Identifying the underlying causes of disease requires accurate interpretation of genetic variants. Current methods ineffectively capture pathogenic non-coding variants in genic regions, resulting in overlooking synonymous and intronic variants when searching for disease risk. Here we present the Transcript-inferred Pathogenicity (TraP) score, which uses sequence context alterations to reliably identify non-coding variation that causes disease. High TraP scores single out extremely rare variants with lower minor allele frequencies than missense variants. TraP accurately distinguishes known pathogenic and benign variants in synonymous (AUC = 0.88) and intronic (AUC = 0.83) public datasets, dismissing benign variants with exceptionally high specificity.
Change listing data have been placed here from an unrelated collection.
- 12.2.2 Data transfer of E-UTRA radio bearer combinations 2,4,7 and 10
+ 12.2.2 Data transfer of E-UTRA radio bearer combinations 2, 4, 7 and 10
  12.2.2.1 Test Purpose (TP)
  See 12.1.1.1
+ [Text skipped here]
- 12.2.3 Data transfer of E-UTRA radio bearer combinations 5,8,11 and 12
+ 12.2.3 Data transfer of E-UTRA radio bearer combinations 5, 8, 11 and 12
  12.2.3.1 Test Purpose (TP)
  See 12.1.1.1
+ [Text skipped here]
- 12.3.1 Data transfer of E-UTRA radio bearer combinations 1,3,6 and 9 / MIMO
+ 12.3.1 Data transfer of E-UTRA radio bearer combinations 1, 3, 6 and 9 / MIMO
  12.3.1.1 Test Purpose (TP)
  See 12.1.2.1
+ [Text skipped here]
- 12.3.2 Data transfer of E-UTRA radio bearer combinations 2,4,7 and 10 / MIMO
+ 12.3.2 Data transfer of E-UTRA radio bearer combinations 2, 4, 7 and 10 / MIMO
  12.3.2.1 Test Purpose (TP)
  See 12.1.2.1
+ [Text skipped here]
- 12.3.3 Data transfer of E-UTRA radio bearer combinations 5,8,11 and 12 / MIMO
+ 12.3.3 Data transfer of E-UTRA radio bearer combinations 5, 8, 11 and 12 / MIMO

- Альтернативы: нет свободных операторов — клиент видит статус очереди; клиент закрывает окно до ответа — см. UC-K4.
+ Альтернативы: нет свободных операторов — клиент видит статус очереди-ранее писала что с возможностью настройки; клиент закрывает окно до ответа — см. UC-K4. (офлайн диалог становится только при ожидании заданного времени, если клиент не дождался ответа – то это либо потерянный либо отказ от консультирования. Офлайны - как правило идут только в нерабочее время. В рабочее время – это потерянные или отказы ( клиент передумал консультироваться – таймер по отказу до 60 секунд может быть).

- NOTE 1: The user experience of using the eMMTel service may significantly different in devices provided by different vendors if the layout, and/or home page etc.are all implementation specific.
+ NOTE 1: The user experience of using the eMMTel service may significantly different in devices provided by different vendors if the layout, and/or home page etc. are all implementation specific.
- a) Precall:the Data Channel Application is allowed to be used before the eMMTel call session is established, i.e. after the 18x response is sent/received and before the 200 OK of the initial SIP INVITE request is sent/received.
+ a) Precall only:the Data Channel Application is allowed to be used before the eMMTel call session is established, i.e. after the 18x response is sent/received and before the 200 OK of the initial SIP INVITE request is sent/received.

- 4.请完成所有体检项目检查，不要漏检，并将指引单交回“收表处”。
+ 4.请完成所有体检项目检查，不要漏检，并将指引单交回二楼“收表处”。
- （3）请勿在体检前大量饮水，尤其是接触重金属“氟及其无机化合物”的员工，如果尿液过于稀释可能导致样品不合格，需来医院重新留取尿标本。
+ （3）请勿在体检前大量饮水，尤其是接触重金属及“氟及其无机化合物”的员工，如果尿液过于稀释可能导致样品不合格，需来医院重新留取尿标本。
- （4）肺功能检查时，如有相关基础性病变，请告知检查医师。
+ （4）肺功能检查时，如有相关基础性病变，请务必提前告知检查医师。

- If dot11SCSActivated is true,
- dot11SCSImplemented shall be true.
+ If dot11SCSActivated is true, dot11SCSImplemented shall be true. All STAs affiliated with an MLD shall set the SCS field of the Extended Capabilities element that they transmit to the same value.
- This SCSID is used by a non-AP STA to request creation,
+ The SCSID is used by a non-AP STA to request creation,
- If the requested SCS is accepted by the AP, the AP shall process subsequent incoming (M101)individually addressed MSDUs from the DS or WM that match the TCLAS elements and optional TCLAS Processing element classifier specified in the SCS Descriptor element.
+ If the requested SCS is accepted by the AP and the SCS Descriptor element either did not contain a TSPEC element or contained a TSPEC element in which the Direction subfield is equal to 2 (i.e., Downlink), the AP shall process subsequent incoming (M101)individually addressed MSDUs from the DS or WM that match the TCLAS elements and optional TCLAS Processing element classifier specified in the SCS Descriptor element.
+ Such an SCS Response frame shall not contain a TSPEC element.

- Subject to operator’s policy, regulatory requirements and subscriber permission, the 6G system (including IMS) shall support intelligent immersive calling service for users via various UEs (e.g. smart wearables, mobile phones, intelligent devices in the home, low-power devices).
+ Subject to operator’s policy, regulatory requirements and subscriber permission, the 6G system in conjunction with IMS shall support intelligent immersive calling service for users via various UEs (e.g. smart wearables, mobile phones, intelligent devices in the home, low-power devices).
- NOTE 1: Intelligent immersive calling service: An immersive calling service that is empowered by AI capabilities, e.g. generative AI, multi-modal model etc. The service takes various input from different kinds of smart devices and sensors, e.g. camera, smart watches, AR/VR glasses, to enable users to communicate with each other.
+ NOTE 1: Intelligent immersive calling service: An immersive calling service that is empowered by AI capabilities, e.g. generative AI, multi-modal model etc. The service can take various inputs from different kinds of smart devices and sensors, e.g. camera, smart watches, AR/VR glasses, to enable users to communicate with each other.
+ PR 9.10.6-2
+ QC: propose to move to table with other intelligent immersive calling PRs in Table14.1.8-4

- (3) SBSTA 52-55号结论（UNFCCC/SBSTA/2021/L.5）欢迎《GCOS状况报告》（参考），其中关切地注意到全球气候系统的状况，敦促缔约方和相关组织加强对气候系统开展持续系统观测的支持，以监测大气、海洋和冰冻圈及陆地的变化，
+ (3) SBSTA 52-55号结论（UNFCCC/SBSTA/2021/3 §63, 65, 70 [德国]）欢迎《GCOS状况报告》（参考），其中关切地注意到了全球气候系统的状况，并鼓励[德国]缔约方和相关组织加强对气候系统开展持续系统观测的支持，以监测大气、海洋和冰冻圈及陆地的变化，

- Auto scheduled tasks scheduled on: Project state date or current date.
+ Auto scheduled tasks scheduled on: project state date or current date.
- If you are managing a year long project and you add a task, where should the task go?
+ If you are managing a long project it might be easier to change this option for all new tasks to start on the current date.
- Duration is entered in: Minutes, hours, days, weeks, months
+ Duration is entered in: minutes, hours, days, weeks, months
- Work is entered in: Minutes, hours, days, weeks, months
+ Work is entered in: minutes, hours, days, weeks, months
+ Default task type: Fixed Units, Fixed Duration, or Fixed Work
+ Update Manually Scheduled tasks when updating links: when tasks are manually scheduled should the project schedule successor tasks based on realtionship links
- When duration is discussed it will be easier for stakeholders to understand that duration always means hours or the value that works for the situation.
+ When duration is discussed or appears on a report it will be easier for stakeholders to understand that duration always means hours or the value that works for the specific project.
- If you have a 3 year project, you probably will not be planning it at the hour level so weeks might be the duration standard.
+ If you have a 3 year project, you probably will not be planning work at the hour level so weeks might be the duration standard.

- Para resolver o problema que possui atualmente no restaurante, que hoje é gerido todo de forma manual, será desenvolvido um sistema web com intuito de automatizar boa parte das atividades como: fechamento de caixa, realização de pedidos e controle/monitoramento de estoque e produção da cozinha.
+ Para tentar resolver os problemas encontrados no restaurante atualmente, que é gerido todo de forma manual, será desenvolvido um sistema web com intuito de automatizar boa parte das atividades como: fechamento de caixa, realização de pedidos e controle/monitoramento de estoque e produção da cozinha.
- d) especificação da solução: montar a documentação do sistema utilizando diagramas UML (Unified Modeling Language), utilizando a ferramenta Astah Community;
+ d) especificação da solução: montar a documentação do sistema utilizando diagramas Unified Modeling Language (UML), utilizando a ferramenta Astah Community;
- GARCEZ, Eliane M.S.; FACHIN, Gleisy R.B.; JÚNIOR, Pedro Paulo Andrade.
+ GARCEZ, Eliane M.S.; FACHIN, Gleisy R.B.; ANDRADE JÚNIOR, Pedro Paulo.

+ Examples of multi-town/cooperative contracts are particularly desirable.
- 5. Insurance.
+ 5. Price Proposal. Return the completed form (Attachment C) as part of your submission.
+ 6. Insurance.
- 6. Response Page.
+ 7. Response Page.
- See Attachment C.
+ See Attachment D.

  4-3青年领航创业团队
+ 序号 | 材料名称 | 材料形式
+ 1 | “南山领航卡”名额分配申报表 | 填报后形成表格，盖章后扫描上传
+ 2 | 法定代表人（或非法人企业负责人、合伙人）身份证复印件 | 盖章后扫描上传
TraP analysis of 843 exomes from epilepsy family trios identifies synonymous variants in known epilepsy genes, thus pinpointing risk factors of disease from non-coding sequence data. TraP outperforms leading methods in identifying non-coding variants that are pathogenic and is therefore a valuable tool for use in gene discovery and the interpretation of personal genomes.

Suggested Citation

  • Sahar Gelfman & Quanli Wang & K. Melodi McSweeney & Zhong Ren & Francesca La Carpia & Matt Halvorsen & Kelly Schoch & Fanni Ratzon & Erin L. Heinzen & Michael J. Boland & Slavé Petrovski & David B. Go, 2017. "Annotating pathogenic non-coding variants in genic regions," Nature Communications, Nature, vol. 8(1), pages 1-11, December.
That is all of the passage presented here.